- **SOURCE INFORMATION**

▬▬▬▬▬▬

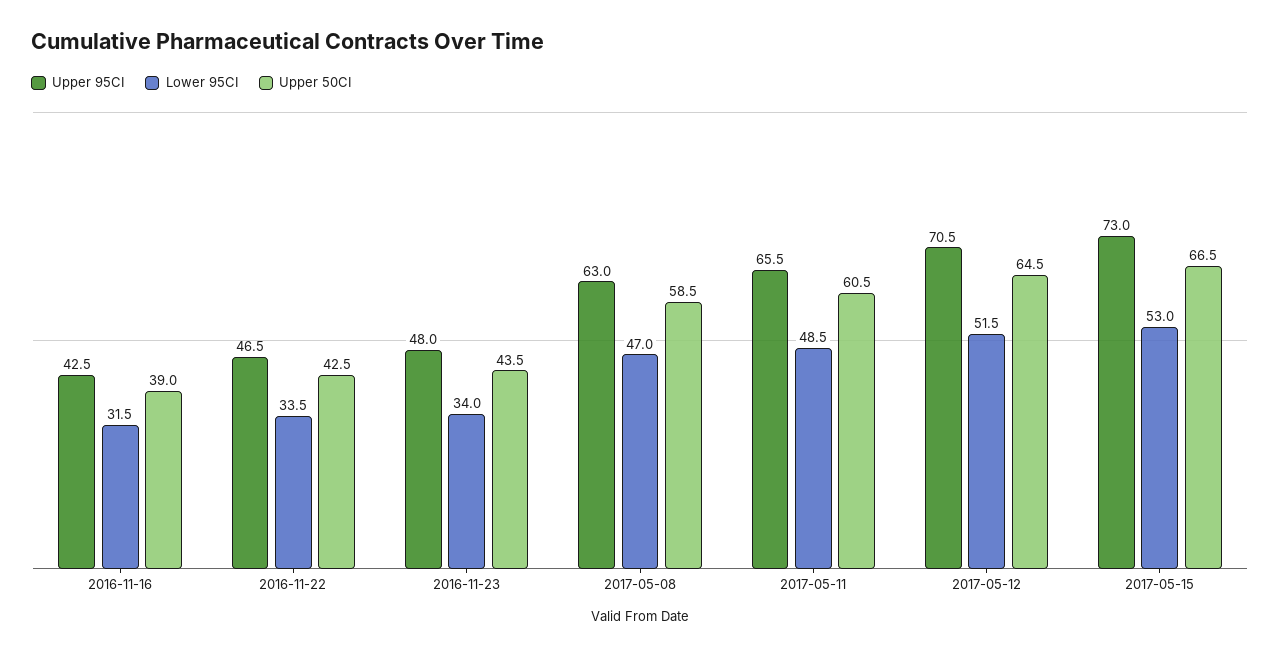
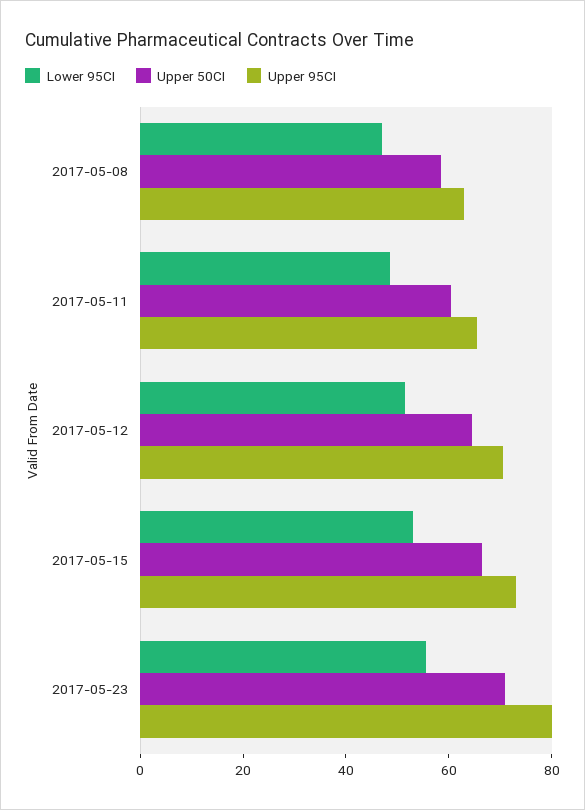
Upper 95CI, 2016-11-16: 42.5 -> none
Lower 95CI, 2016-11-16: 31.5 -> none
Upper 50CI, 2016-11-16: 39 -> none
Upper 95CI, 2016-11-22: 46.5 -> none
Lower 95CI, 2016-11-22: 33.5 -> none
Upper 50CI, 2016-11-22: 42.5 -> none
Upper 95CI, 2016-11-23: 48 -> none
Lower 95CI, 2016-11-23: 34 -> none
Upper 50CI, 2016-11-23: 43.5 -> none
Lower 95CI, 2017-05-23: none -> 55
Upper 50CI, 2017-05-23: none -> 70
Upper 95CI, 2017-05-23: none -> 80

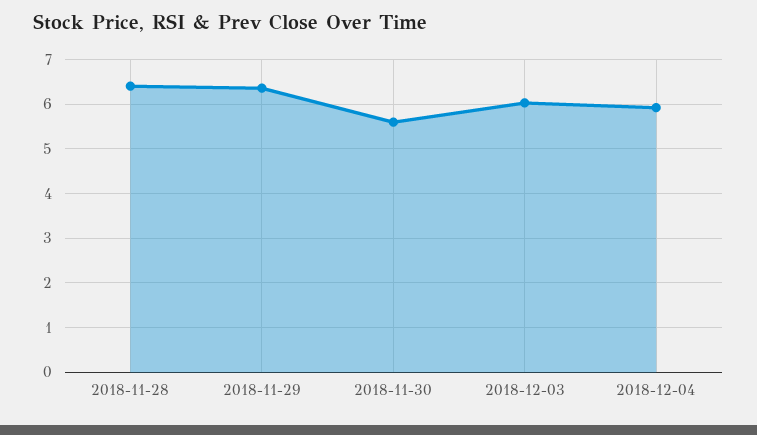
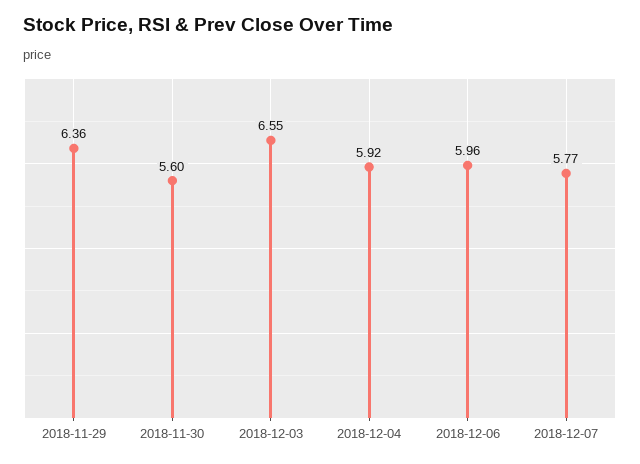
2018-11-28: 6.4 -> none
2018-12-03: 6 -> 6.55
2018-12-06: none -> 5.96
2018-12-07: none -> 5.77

▬▬▬▬▬▬

- **WHAT YOU HAVE TO DO**
Pictures are not part of the copy; reproduce everything else in the records exactly.

- **THE ANSWER**
Upper 95CI, 2016-11-16: 42.5 -> none
Lower 95CI, 2016-11-16: 31.5 -> none
Upper 50CI, 2016-11-16: 39 -> none
Upper 95CI, 2016-11-22: 46.5 -> none
Lower 95CI, 2016-11-22: 33.5 -> none
Upper 50CI, 2016-11-22: 42.5 -> none
Upper 95CI, 2016-11-23: 48 -> none
Lower 95CI, 2016-11-23: 34 -> none
Upper 50CI, 2016-11-23: 43.5 -> none
Lower 95CI, 2017-05-23: none -> 55
Upper 50CI, 2017-05-23: none -> 70
Upper 95CI, 2017-05-23: none -> 80

2018-11-28: 6.4 -> none
2018-12-03: 6 -> 6.55
2018-12-06: none -> 5.96
2018-12-07: none -> 5.77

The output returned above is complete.